Grenzgängerin Hannah Morrison liebt die Freiheit

Die Sopranistin legt am Freitag ihr Konzertexamen ab. Die 29-Jährige wuchs viersprachig auf.

Wuppertal. Hannah Morrison ist so gefragt, dass sie nur ab und zu in Wuppertal anzutreffen ist. "Ich bin mittlerweile ziemlich gut im Reisen", sagt die Sopranistin, die am kommenden Freitag ihr Konzertexamen an der Wuppertaler Musikhochschule ablegt.

Ein Liederabend im King’s Place Theater in London, Auftritte mit ihrem Renaissance-Ensemble Pantagruel oder mit dem Alte-Musik-Orchester Collegium Ad Mosam verlangen einen gut geführten Terminkalender. Dazwischen fährt die Sängerin jede Woche nach Südholland, um in ihrer Heimatstadt an der Musikschule zu unterrichten und dabei ihre Mutter zu sehen.

Doch die 29-Jährige liebt ihre Freiheit. Im Gegensatz zu ihren meisten Kollegen sucht sie keine Stelle an einem Opernhaus, sondern springt lieber als freie Sängerin in Opernproduktionen ein oder gibt Liederabende. "Erst einmal werde ich mir Opernpartien erarbeiten, die gut zu meiner Stimme passen", erklärt die Sängerin, die auch jahrelang Ballett getanzt hat. "Ich liebe diese Kombination von Körper und Singen", sagt sie.

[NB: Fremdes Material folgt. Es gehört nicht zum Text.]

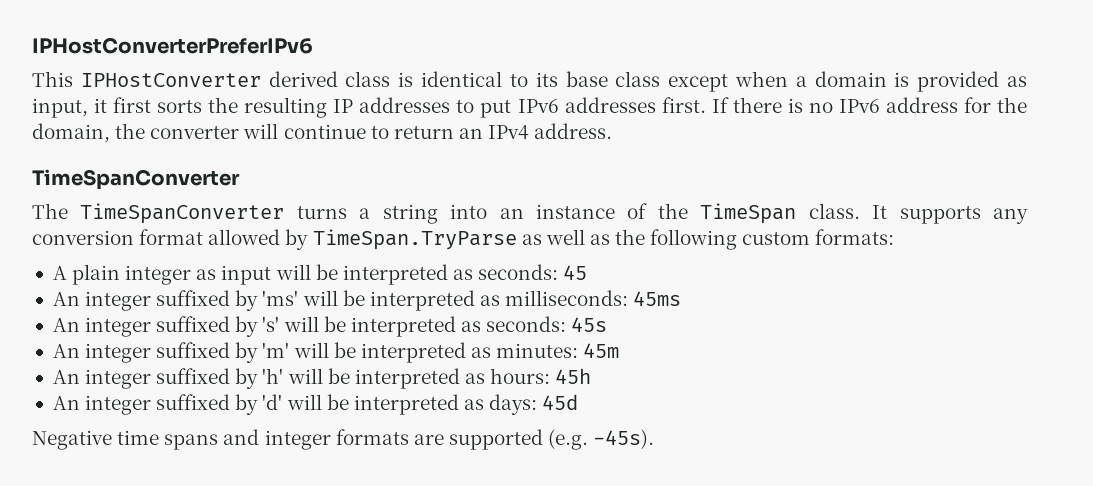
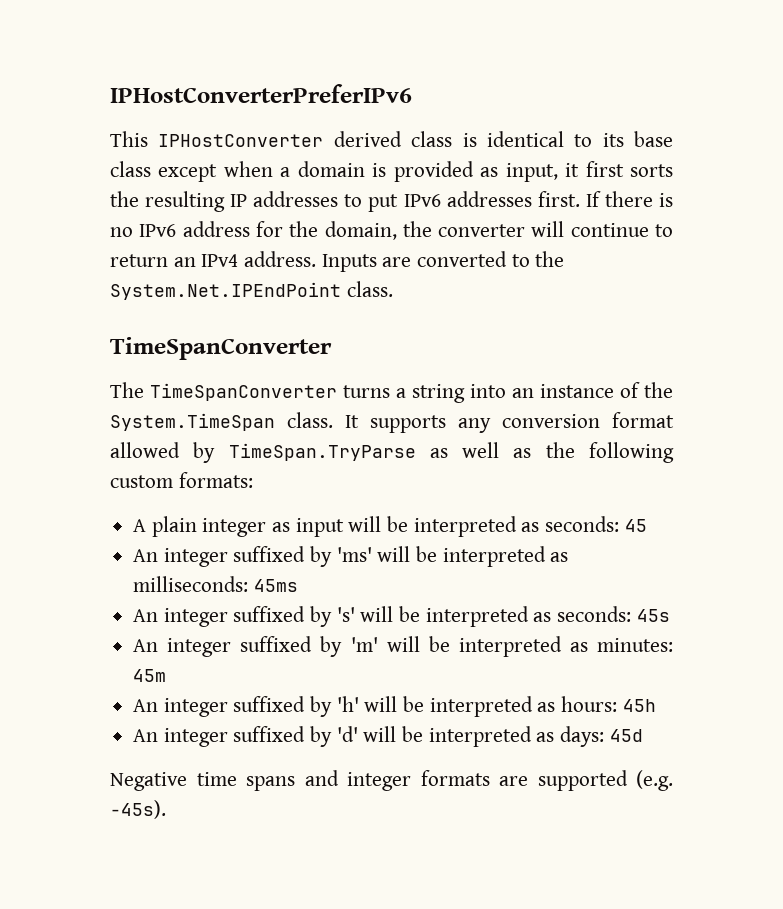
+ Inputs are converted to the System.Net.IPEndPoint class.
- The TimeSpanConverter turns a string into an instance of the TimeSpan class.
+ The TimeSpanConverter turns a string into an instance of the System.TimeSpan class.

Etwas kritisch sieht sie es mittlerweile, dass sie früher wenig wählerisch in ihren Engagements war. "Ich habe zu allem ja gesagt, auch zu Stücken, die ich nie wieder machen möchte." Bekannte große Partien gerieten da manchmal etwas ins Hintertreffen. Jetzt sucht sie eine Agentur, die ihr passende Auftritte vermittelt.

Ihre Lehrerin Barbara Schlick räumt Morrison gute Chancen ein: "Sie hat eine äußerst lebendige Stimme mit einer sprachbetonten Qualität und voller Ausdruckskraft. Sie hat sich wunderbar entwickelt." Dabei halfen sowohl die Wuppertaler Professorin als auch ihr Kollege Rudolf Piernay von der Londoner Guildhall School of Music.

Ein Jahr verbrachte Morrison dort und lernte eine ganz andere, körperorientierte Form des Singens kennen. "Ich war sehr beglückt mit der neuen Richtung", erinnert sie sich. Auch in Zukunft möchte sie bei beiden Lehrern immer wieder Stunden nehmen - je nach Stück, das sie gerade erarbeitet.

Ob sie weiterhin in Wuppertal wohnen bleibt, überlegt sie derzeit mit ihrem Mann, dem Barockgeiger Andreas Hempel. "Auf jeden Fall brauchen wir eine größere Wohnung, am besten im Grünen", sagt die Britin, für die Kinder fest zur Zukunftsplanung gehören.

Zu ihrer Mutter nach Holland möchte sie allerdings nicht ziehen. Die Sängerin ist als Tochter isländisch-schottischer Eltern an der holländischen Grenze aufgewachsen und war davon wenig begeistert. "Ich habe vier Sprachen auf einmal gelernt, das war oft sehr schwer für mich."